• **What needs to be done**:
Search the data for "down". Each line containing it is to be copied.

• **Dataset**:
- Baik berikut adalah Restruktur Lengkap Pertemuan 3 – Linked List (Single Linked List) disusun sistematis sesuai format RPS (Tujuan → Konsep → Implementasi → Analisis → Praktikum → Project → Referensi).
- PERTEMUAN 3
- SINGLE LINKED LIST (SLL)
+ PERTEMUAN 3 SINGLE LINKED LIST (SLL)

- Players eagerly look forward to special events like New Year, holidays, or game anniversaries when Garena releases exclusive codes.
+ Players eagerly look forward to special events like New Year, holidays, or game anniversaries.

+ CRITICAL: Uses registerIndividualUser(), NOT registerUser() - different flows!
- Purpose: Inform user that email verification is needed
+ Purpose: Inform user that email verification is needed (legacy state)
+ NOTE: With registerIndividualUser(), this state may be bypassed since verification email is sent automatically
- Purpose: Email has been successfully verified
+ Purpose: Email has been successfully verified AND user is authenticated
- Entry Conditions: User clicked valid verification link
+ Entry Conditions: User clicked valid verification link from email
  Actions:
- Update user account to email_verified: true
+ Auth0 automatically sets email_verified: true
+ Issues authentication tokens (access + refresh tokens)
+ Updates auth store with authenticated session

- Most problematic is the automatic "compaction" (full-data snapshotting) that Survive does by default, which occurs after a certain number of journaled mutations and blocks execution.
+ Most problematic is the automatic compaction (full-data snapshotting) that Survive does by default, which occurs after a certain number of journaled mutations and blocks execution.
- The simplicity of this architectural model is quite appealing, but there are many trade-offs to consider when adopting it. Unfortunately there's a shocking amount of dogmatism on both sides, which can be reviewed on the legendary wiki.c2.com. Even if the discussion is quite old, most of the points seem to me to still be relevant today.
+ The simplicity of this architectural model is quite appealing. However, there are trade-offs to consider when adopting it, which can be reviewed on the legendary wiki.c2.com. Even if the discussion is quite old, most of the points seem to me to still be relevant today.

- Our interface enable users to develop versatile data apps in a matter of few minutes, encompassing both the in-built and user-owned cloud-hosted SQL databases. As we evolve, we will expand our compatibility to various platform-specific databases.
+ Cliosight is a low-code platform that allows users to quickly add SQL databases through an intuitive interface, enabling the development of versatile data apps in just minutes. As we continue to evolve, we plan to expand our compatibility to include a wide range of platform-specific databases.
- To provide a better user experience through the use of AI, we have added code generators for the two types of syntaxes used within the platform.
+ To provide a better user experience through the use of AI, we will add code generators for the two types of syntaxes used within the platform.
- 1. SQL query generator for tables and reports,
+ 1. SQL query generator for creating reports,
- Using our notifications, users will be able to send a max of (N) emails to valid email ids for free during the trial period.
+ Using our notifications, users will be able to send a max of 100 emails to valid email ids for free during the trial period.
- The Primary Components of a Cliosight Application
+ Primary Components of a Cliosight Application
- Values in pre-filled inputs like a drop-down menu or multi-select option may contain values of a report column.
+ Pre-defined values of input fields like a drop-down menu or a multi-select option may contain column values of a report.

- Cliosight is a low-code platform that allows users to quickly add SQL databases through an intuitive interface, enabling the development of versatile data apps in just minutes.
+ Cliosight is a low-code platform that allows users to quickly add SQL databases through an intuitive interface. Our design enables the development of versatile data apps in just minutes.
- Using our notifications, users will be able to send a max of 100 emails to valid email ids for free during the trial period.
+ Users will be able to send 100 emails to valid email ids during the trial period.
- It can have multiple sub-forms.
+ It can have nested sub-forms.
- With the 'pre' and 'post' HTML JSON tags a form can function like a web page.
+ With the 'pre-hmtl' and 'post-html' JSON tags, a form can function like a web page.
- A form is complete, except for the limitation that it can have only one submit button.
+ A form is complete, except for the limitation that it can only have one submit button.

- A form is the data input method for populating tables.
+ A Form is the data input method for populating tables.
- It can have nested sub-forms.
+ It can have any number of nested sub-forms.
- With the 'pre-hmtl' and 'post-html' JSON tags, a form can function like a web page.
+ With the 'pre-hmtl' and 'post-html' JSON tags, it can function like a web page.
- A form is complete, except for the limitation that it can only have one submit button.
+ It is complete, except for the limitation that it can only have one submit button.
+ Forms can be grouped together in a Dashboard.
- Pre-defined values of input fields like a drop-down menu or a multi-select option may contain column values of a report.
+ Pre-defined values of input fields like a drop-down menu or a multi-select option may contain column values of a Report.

• **Your solution**:
- Values in pre-filled inputs like a drop-down menu or multi-select option may contain values of a report column.
+ Pre-defined values of input fields like a drop-down menu or a multi-select option may contain column values of a report.
- Pre-defined values of input fields like a drop-down menu or a multi-select option may contain column values of a report.
+ Pre-defined values of input fields like a drop-down menu or a multi-select option may contain column values of a Report.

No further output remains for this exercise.